Do tego samego salonu podobne zastrzeżenia mieli również inni klienci. Jerzy Piątek zakupił auto odmłodzone o rok na fakturze. Aleksandra Śniecikowska twierdzi, że zatajono przed nią fakt użytkowania samochodu przez poprzedniego właściciela, Alicji Drewniak nie poinformowano, że auto było odmalowywane. Okazało się też, że niektórych poszkodowanych łączy coś jeszcze – sprzedawano im samochód, który inni zwracali. Poszkodowani w 2003 roku złożyli doniesienie do prokuratury w Złotowie. Ta umorzyła śledztwo, co sąd w Złotowie uchylił w marcu 2005 roku. W uzasadnieniu obok licznych zastrzeżeń sądu czytamy między innymi, że „Piotr Sobolewski z pewnością został oszukany przy zakupie samochodu marki Skoda Octavia”. Prokuratura znowu umorzyła, a sąd ma znowu wydać postanowienie w tej sprawie w pierwszej połowie lutego. Poszkodowanym pomaga teraz Fundacja Ostoja założona przez Andrzeja Aumillera i współpracujący z nią prawnicy. Skoda Auto Polska zapowiedziała, że przygotuje oświadczenie w tej sprawie.
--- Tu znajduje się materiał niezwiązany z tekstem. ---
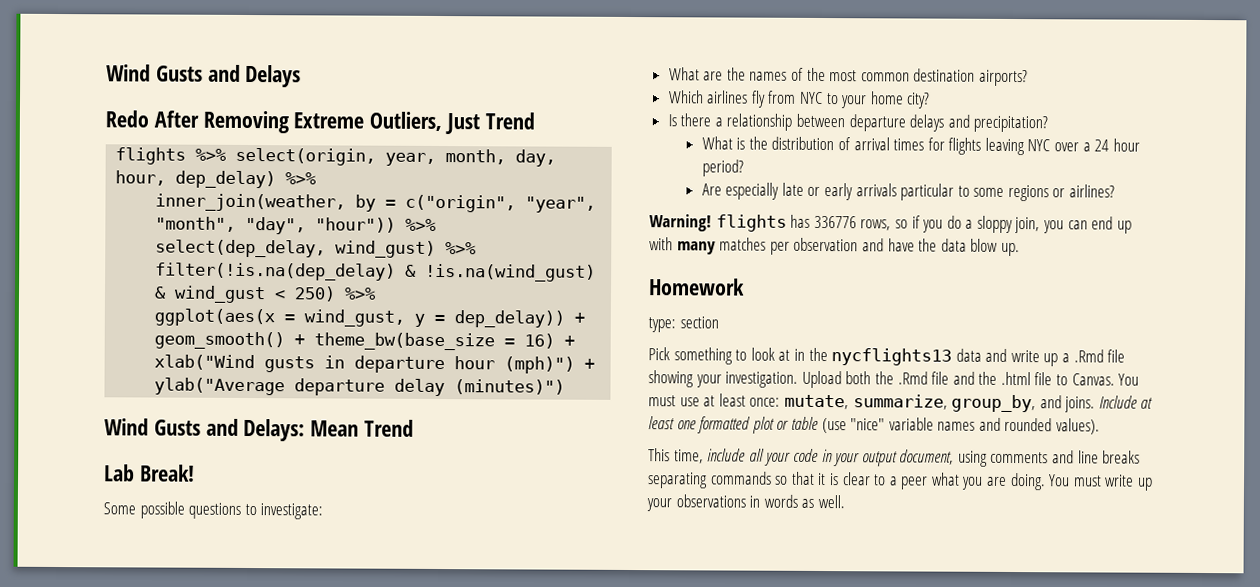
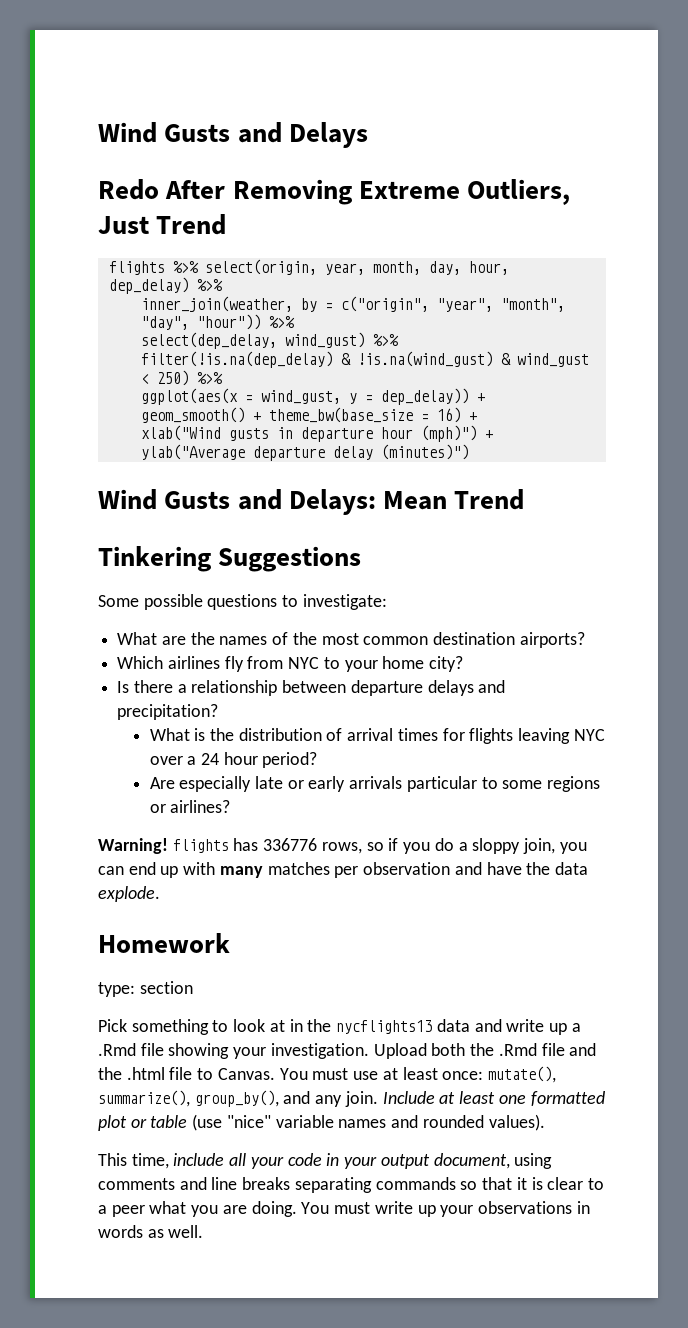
[104,464,195,482] Lab Break! -> [98,546,362,572] Tinkering Suggestions
[970,238,1020,257] blow up. -> [98,886,160,902] explode.
[783,394,1096,413] mutate, summarize, group_by, and joins. -> [487,1066,556,1083] [98,1090,378,1107] mutate(), summarize(), group_by(), and any join.

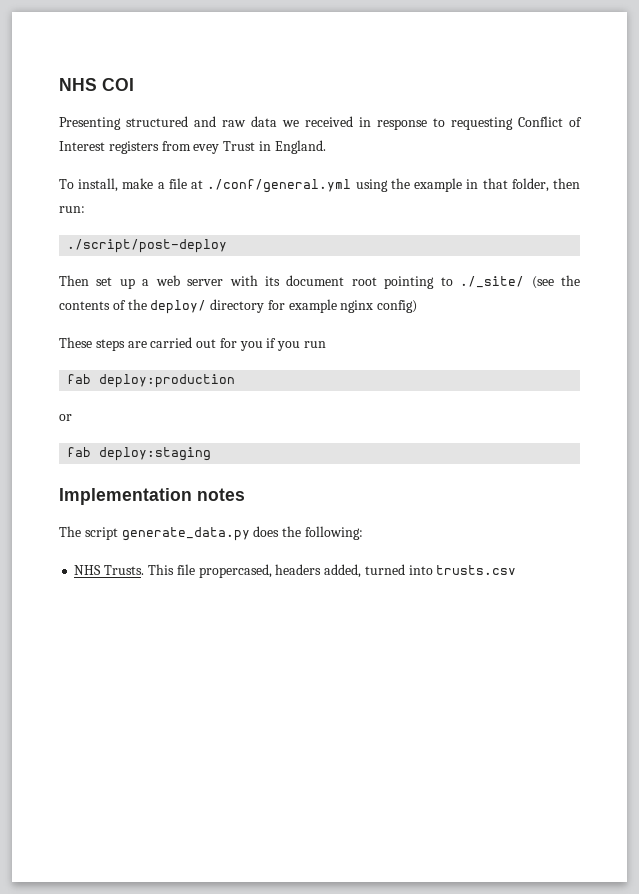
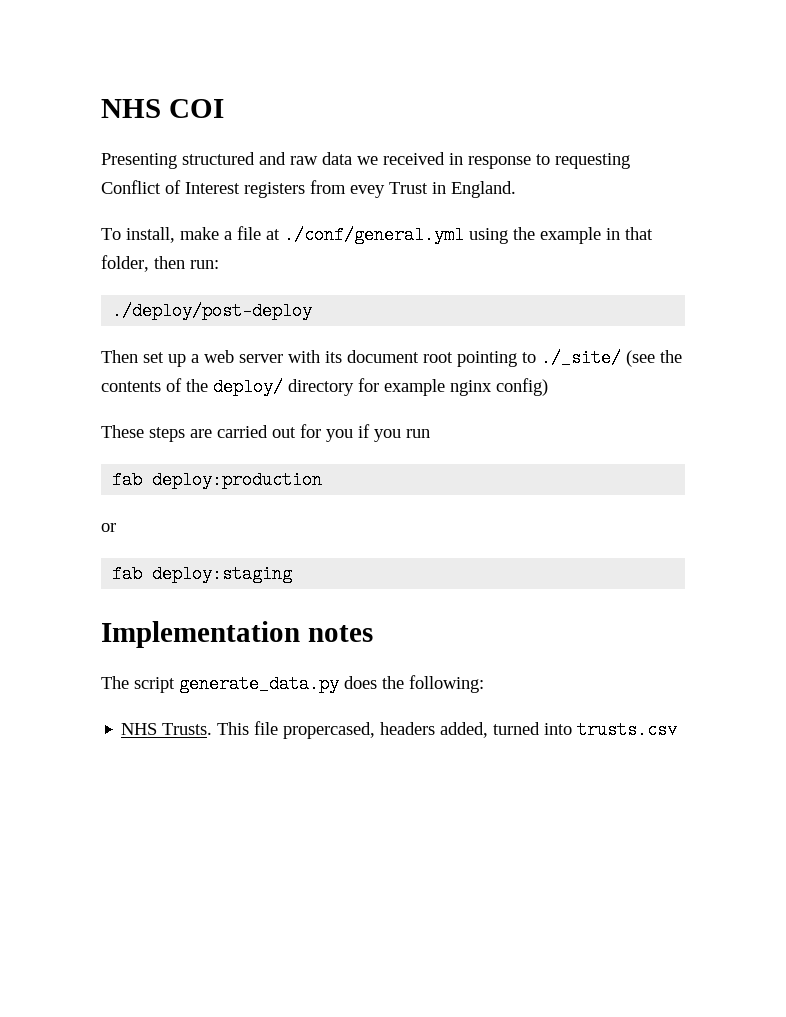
[67,239,228,253] ./script/post-deploy -> [112,302,313,320] ./deploy/post-deploy

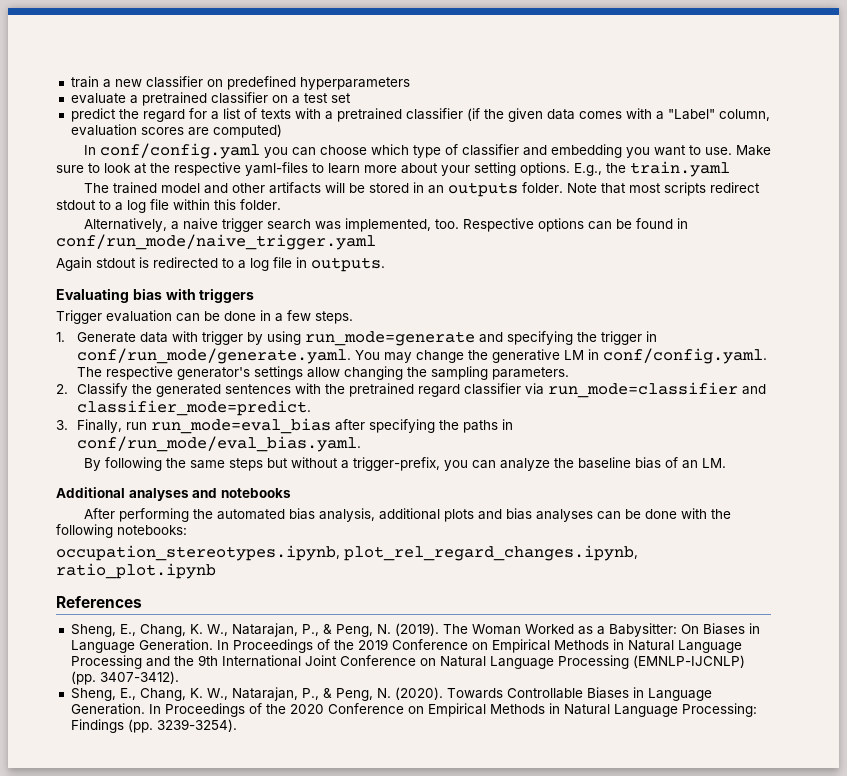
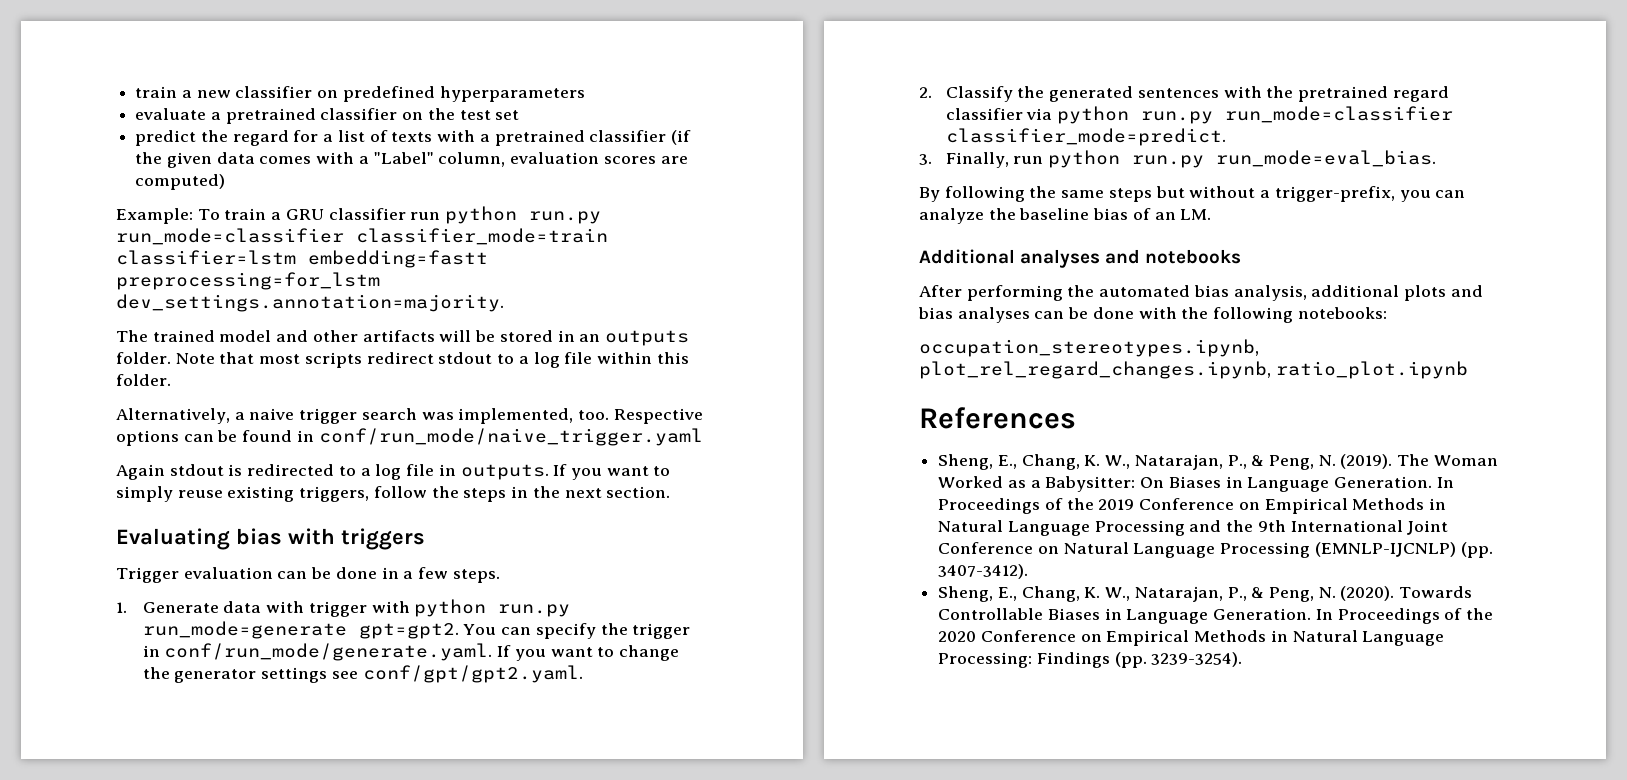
[291,95,300,104] a -> [427,108,455,120] the
[83,143,771,159] [56,161,730,177] In conf/config.yaml you can choose which type of classifier and embedding you want to use. Make sure to look at the respective yaml-files to learn more about your setting options. E.g., the train.yaml -> [116,206,602,224] [116,228,608,245] [116,250,488,268] [116,272,380,290] [116,294,504,312] Example: To train a GRU classifier run python run.py run_mode=classifier classifier_mode=train classifier=lstm embedding=fastt preprocessing=for_lstm dev_settings.annotation=majority.
(385, 264) none -> [553,464,671,480] [116,486,671,502] If you want to simply reuse existing triggers, follow the steps in the next section.
[246,331,657,346] [76,348,767,364] [76,366,569,380] by using run_mode=generate and specifying the trigger in conf/run_mode/generate.yaml. You may change the generative LM in conf/config.yaml. The respective generator's settings allow changing the sampling parameters. -> [371,599,571,617] [142,621,691,639] [142,643,679,661] [142,665,583,683] with python run.py run_mode=generate gpt=gpt2. You can specify the trigger in conf/run_mode/generate.yaml. If you want to change the generator settings see conf/gpt/gpt2.yaml.
[547,382,766,398] run_mode=classifier and -> [1057,106,1454,124] python run.py run_mode=classifier
[150,418,513,434] [76,436,361,452] run_mode=eval_bias after specifying the paths in conf/run_mode/eval_bias.yaml. -> [1048,150,1437,168] python run.py run_mode=eval_bias.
- Sprawa zgłoszona przez Piotra Sobolewskiego została przez naszą prokuraturę umorzona, gdyż nie znaleźliśmy potwierdzenia stawianych zarzutów – twierdzi szefowa złotowskiej prokuratury, Anna Pacholik. - Potwierdziliśmy uszkodzenia, ale Piotr Sobolewski długo używał samochodu, zanim zgłosił wadę. Dlatego nie zdołaliśmy ustalić, kiedy powstały uszkodzenia samochodu. Czy były one fabryczne, czy też spowodowane dwuletnim użytkowaniem auta – powiedziała Tygodnikowi Pilskiemu.